Tomorrow Next (Tom Next) is a powerful forex (foreign exchange) transaction mechanism designed for traders looking to simultaneously buy and sell currencies over two distinct business days. This strategy helps traders maintain their market positions without taking physical delivery of the currencies.
Key Takeaways
- Postpone Delivery, Extend Your Position: Tomorrow Next allows forex traders to roll over their positions, deferring the need for physical currency delivery while holding their market stance.
- Seamless Trades Across Business Days: Execute FX swaps over two business days with ease, where the initial transaction occurs ’tomorrow’ (one business day out) and the subsequent one ’next’ (two business days out).
- Broker-Assisted Strategy: Available through brokers’ forex or STIR desks, a tom next transaction ensures flexibility without forfeiting trading opportunities.
How Tomorrow Next (Tom Next) Works
The forex market, renowned for its unparalleled liquidity and vast scope, sees over $7.5 trillion in daily trades. Operating around the clock five days a week, it attracts all levels of trading proficiency. Tom Next transactions come into play to simplify maintaining positions without mandatory currency deliveries.
Typically, forex trades end with the delivery of the traded currencies. However, by engaging in a Tom Next operation, traders push their position beyond the typical T+2 (spot date) window, settling into tomorrow and the next day. This method is beneficial for those looking to avoid physical currency handling and retain trading positions unchanged overnight.

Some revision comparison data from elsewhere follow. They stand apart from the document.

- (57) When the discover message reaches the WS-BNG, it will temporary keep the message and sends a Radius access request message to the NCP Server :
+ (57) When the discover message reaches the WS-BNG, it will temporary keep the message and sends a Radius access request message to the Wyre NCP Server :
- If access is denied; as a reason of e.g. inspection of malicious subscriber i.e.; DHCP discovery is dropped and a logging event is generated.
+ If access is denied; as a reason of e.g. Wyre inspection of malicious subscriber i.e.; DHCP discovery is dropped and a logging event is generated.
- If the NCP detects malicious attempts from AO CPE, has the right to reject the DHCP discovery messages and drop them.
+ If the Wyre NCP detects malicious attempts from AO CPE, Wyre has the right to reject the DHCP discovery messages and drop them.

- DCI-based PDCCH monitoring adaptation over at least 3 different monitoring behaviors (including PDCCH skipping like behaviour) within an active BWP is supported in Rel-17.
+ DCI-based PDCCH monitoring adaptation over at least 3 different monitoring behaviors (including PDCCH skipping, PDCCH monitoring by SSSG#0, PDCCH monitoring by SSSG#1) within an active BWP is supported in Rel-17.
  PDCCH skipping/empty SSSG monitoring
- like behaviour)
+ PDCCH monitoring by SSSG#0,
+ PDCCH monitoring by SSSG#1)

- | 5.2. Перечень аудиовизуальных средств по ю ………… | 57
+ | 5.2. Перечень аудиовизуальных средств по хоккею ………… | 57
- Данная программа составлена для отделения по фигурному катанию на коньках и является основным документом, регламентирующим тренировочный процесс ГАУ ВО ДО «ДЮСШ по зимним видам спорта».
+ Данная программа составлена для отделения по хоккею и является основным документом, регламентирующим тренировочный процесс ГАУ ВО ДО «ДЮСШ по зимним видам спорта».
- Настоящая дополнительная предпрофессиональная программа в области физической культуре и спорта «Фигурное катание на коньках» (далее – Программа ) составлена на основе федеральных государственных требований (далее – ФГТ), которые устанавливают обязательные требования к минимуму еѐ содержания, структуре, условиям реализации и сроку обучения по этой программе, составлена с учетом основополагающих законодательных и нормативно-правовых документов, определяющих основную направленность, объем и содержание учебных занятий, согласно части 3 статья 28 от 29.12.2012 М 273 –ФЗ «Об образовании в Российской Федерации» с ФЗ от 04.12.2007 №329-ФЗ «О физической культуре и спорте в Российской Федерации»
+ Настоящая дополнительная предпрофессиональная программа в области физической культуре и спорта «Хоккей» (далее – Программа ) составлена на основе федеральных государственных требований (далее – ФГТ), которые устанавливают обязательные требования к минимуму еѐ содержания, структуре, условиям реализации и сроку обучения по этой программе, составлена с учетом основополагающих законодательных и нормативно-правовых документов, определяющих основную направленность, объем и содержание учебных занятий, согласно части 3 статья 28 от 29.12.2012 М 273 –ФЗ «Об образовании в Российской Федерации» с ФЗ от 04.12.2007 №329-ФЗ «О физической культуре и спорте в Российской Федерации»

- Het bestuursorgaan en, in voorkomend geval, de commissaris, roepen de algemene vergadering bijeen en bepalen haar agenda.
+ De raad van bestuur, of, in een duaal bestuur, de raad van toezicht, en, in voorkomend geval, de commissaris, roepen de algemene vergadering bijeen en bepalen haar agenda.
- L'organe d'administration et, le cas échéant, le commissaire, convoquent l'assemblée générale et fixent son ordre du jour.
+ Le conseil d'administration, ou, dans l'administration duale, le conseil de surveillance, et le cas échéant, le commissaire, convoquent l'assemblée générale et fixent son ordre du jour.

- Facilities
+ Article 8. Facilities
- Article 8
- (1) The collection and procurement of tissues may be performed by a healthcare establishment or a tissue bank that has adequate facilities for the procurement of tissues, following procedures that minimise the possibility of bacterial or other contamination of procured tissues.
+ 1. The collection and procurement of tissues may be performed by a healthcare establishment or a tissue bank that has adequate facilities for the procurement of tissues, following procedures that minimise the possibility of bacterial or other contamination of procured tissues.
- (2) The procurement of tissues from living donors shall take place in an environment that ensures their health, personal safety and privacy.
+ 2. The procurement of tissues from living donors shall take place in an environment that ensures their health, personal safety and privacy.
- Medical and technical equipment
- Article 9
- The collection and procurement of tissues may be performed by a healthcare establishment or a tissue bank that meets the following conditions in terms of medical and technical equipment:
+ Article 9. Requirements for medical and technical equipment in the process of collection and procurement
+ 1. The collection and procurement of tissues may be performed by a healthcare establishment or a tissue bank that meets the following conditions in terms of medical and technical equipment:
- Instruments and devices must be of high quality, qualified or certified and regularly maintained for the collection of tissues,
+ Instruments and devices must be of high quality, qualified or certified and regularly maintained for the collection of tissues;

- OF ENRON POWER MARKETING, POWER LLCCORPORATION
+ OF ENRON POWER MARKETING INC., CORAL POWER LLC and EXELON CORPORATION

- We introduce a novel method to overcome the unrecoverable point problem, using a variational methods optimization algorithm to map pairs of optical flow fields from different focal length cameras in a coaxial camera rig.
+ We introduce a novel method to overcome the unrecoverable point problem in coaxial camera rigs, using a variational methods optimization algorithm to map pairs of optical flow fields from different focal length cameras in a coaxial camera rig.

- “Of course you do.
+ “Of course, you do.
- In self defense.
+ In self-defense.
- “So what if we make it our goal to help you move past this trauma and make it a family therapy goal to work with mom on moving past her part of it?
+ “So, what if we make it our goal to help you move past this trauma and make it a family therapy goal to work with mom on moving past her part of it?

Once Tomorrow Next Is Pushed
Traders executing Tom Next transactions are generally through the broker’s FX or short-term interest rate desks. This enables them to complete a swap—simultaneously buying and selling the currency pair over the subsequent two days without taking actual possession.
Special Considerations
Depending on the nature of the held currency pair, traders might experience a charge or benefit given the interest rate differentials—a factor known as the cost of carry. Managed mainly in the interbank market, tom next trades offer favorable outcomes for high-yielding currency positions.
A striking consideration for proprietary futures and commodities trades also includes a form of tom-next transactions, although less frequently cited. Here, avoiding physical commodity delivery by transactional extensions represents a key preferable strategy element for commodity-specific traders.
Example: Tomorrow Next (Tom Next)
Let’s illustrate: Say a trader holds a long position on the EUR/USD pair, trading at $1.53 (1 euro buys 1.53 USD). When nearing expiration, they issue a tom next instruction. With swap interest rates considered globally (0.010 to 0.015), they finish the day with a 0.010 rate, adjusting their new trade price to $1.52 the next trading day—thus ensuring continuous holdings, postponed settlement.
FAQ: Tomorrow Next Trade
What Is a Tomorrow Next Trade? A Tomorrow Next trade helps forex traders roll over positions to the subsequent trading days, thereby eliminating the need for immediate currency delivery and providing strategy extension avenues.
What Are Some Risks Involved? Currency trading carries various risks including economic, liquidity, and fluctuations due to geopolitical and exchange rate uncertainties.
Is Currency Trading Beginner-Friendly? Beginners should tread carefully in forex markets. Understand currency pairs, manage inherent risks prudently, and combine theoretical acumen with practical awareness for successful trades.
What Do T+1, T+2, and T+3 Mean? These denote settlement equidistancy relative to key transactional timelines: T+1 (one day post-transaction), T+2 (two days), and T+3 respectively, beneficial for different market-close strategies.
The Bottom Line
While most financial instrument trades conclude with asset delivery, the forex market’s nature often necessitates avoiding direct currency settlements. Via the tom next mechanism, traders can extend their entire position seamlessly over an additional day, unencumbered by currency possession constraints—facilitating tactical advantages beyond traditional settlement provisions.
Related Terms: FX swap, currency pairs, T+2, rollover, cost of carry.